(What the task requires):
Will you quote only the lines starting at the one that contains "subtotal: 3437.00 -> 3324.00" and ending with the last line of the listing below, inclusive?

(Exercise materials):
□ □ □ □

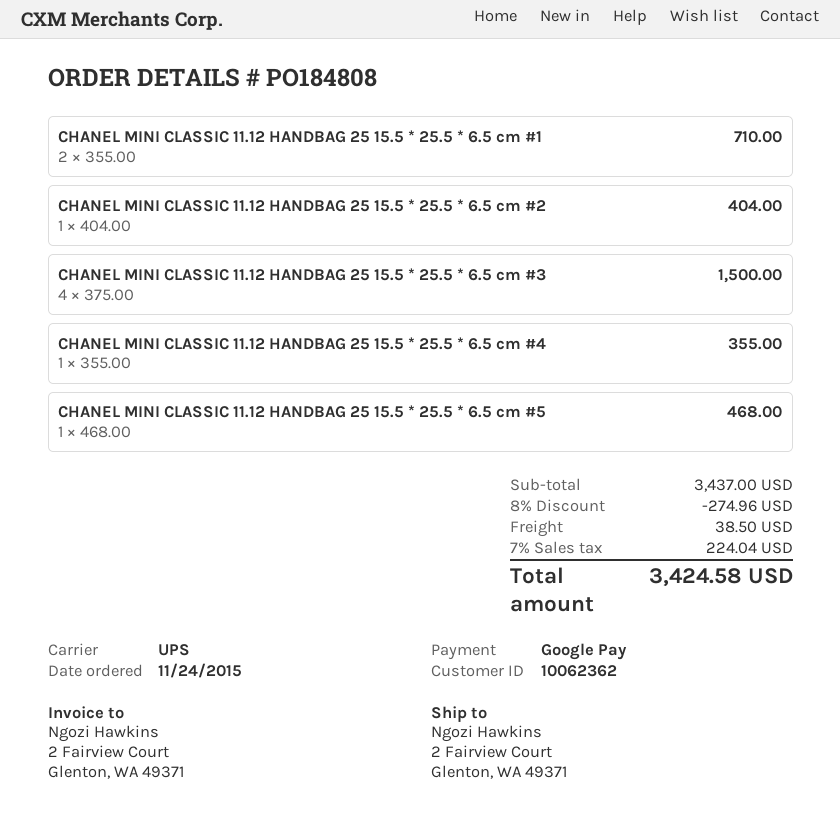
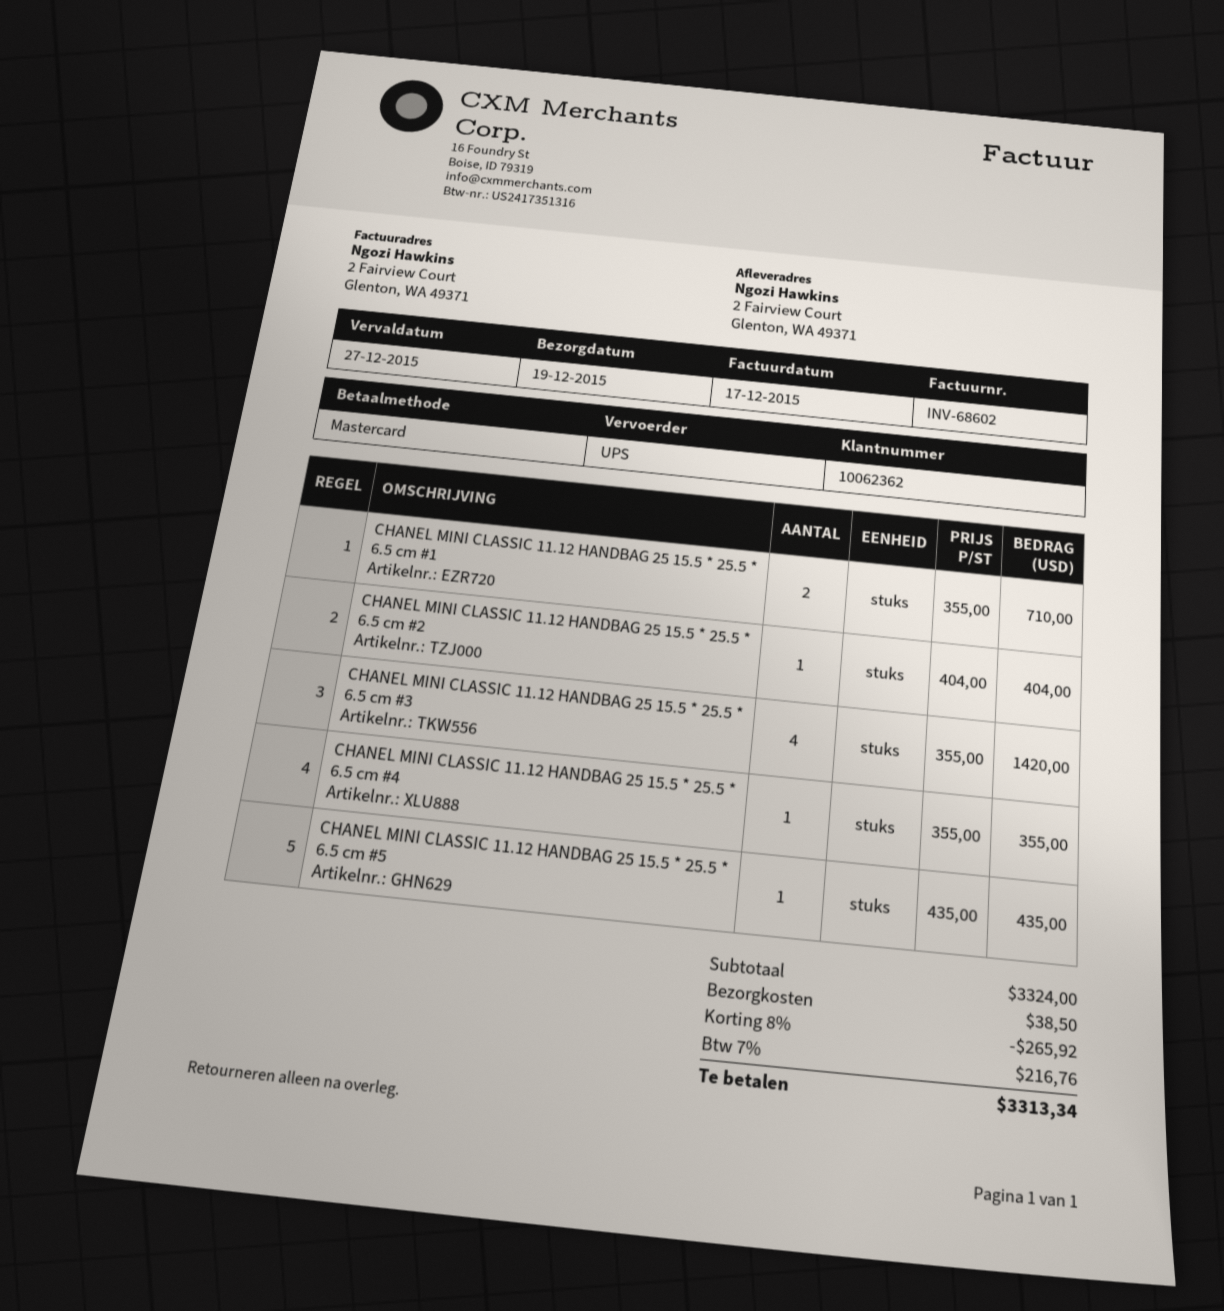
payment method: Google Pay -> Mastercard
CHANEL MINI CLASSIC 11.12 HANDBAG 25 15.5 * 25.5 * 6.5 cm #3: 4 x 375.00 = 1500.00 -> 4 x 355.00 = 1420.00
CHANEL MINI CLASSIC 11.12 HANDBAG 25 15.5 * 25.5 * 6.5 cm #5: 1 x 468.00 = 468.00 -> 1 x 435.00 = 435.00
subtotal: 3437.00 -> 3324.00
discount: 8% = 274.96 -> 8% = 265.92
tax: 7% = 224.04 -> 7% = 216.76
total: 3424.58 -> 3313.34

□ □ □ □

(Result of the exercise):
subtotal: 3437.00 -> 3324.00
discount: 8% = 274.96 -> 8% = 265.92
tax: 7% = 224.04 -> 7% = 216.76
total: 3424.58 -> 3313.34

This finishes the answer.